‘Downton Abbey’ creator back with soccer tale ‘The English Game’
The fates of a 19th-century cotton mill, two rival soccer teams and a troubled marriage are bound together in “The English Game,” a mild entertainment from “Downton Abbey” creator Julian Fellowes. Anglophiles frothing at the mouth for Lord Fellowes’ usual costume-drama eye candy may be disappointed, as the bulk of the story takes place in the grimy world of serving wenches, poorly lit taverns, muddy roads and grim cotton mills of Lancashire. Maggie Smith does not drop in for an acerbic cameo.
The year is 1879. The Old Etonians, a posh soccer team (called football in England), enjoy an unrivaled supremacy until the local cotton mill owner hires two Glaswegian football champs, Fergus Suter (Kevin Guthrie) and Jimmy Love (James Harkness) to play for the Darwen team, composed of mill workers. The scrappy Suter strategizes so well on the field and in Darwen’s first match with the Etonians that his team nearly beats them.
This seems to be a story of class conflict, well contrasted in everything from the elegant mien of the Etonians to their sage and ivory uniforms. The Darwen men dress in dark striped shirts and appear quite a bit shorter than the patrician Etonians.
The Darwens’ hopes for a rematch are dashed when the Cotton Masters Guild decides to cut the workers’ wages to improve its profit margin. The townspeople decide to chip in to pay the team’s train fare to Eton for the rematch, but the Darwens lose when old Etonian captain Arthur Kinnaird (Edward Holcroft) shadows Suter to such an extent that the Glaswegian can’t make any of his signature moves.

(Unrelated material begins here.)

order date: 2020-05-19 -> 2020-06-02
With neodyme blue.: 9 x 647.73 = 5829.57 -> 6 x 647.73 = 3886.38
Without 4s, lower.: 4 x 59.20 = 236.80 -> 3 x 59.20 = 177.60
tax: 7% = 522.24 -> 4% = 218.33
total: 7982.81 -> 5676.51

For the time being, the upper classes seem to have the upper hand. But further draconian measures on the part of the Cotton Masters Guild incite the mill workers to riot and put Kinnaird, a banker who sits on the board of the Guild, in real jeopardy. Poor Kinnaird would seem to have everything the mill hands could want: a manor house, a fab wardrobe and a gorgeous wife, Alma (Charlotte Hope). But he’s dull as a balance sheet and so clueless he keeps leaving his unhappy wife alone to run off to another meeting. “The English Game” adroitly allows the old boy a chance for enlightenment regarding the plight of the mill hands as well as an opportunity to repair his marriage, which has been nearly ruined by his neglect after Alma’s miscarriage of their first child.

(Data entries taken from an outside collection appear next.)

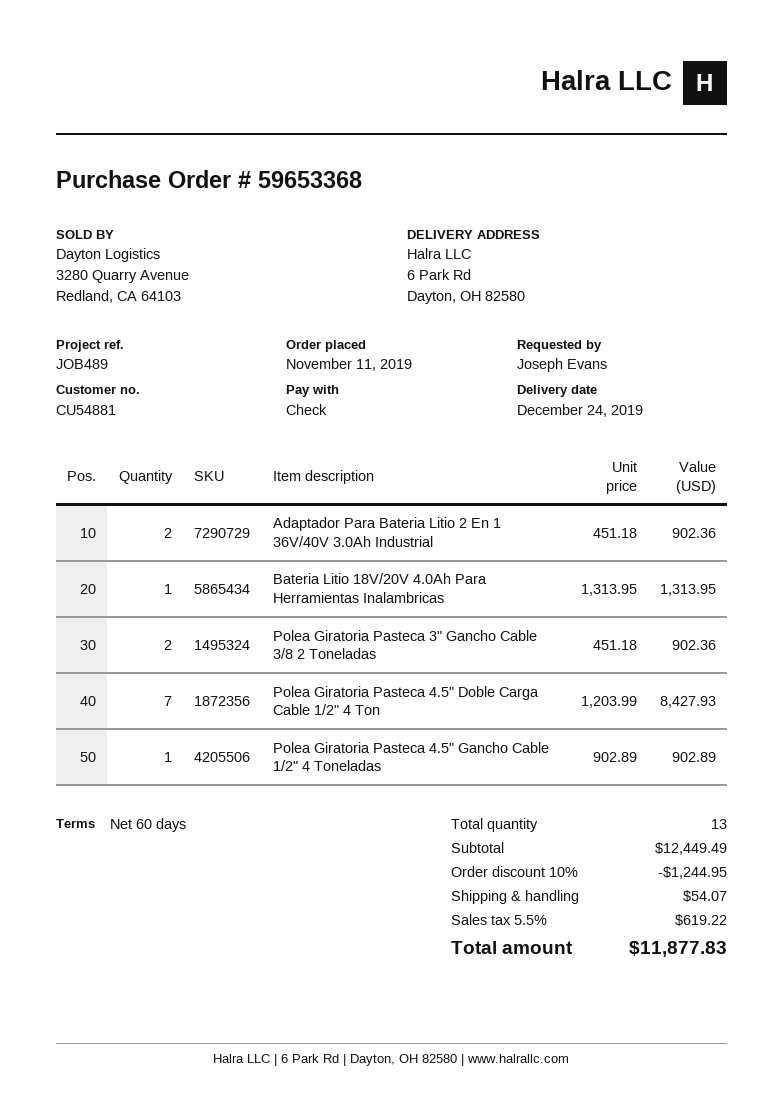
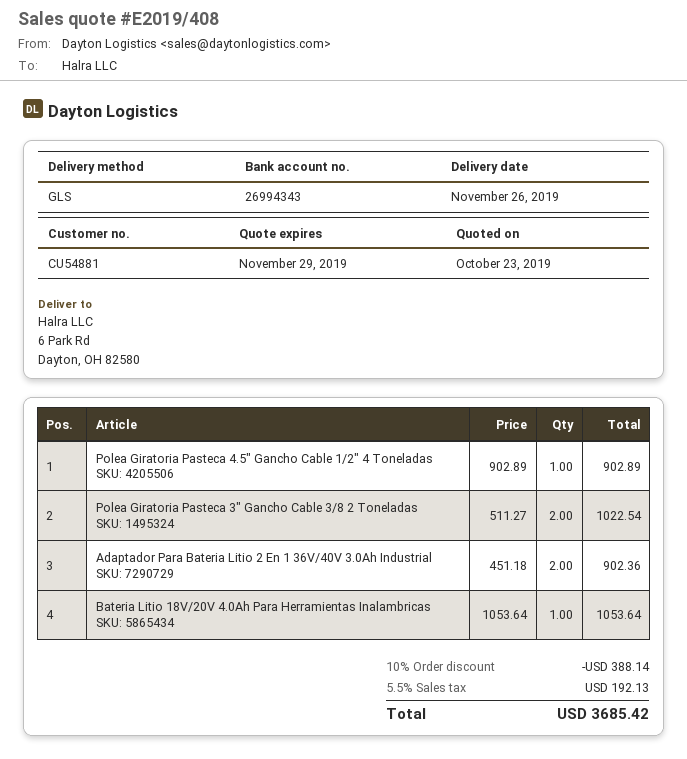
delivery date: 2019-12-24 -> 2019-11-26
Bateria Litio 18V/20V 4.0Ah Para Herramientas Inalambricas: 1 x 1313.95 = 1313.95 -> 1 x 1053.64 = 1053.64
Polea Giratoria Pasteca 3" Gancho Cable 3/8 2 Toneladas: 2 x 451.18 = 902.36 -> 2 x 511.27 = 1022.54
Polea Giratoria Pasteca 4.5" Doble Carga Cable 1/2" 4 Ton: 7 x 1203.99 = 8427.93 -> none
discount: 10% = 1244.95 -> 10% = 388.14
shipping: 54.07 -> none
tax: 5.5% = 619.22 -> 5.5% = 192.13
total: 11877.83 -> 3685.42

As anyone who enjoyed watching “Downton Abbey” remembers, writing female characters has always been Fellowes’ strong point, so it’s a bit of a mystery why there are so many men in “The English Game.” They are either effete stuffed shirts or angry louts. The only male character who stands out is Suter, played with a simmering tension by the Scottish Guthrie. He’s not just the underdog here but a man having to make decisions that may disappoint his fellow footballers while benefiting his endangered family back home. The most finely drawn character is Alma, played with winning sympathy by Hope. While adhering to the social decorum of the times, in which a woman knows her place, she conveys her character’s loneliness, disappointments and flashes of anger with very simple gestures, glances and the like.
“The English Game” wants to propagate the widely held theory that athletic events can solve class issues, as the expected victory of the Darwens would prove. But in deftly portraying the callousness of the aristocracy and forecasting the futility of the mills, Fellowes can’t quite support that easy optimism. Unless you were born to the manor, as the Crawleys of “Downton Abbey” learned over time, life was often a struggle for most people. A couple of hours on the football field doesn’t really make anyone’s problems go away.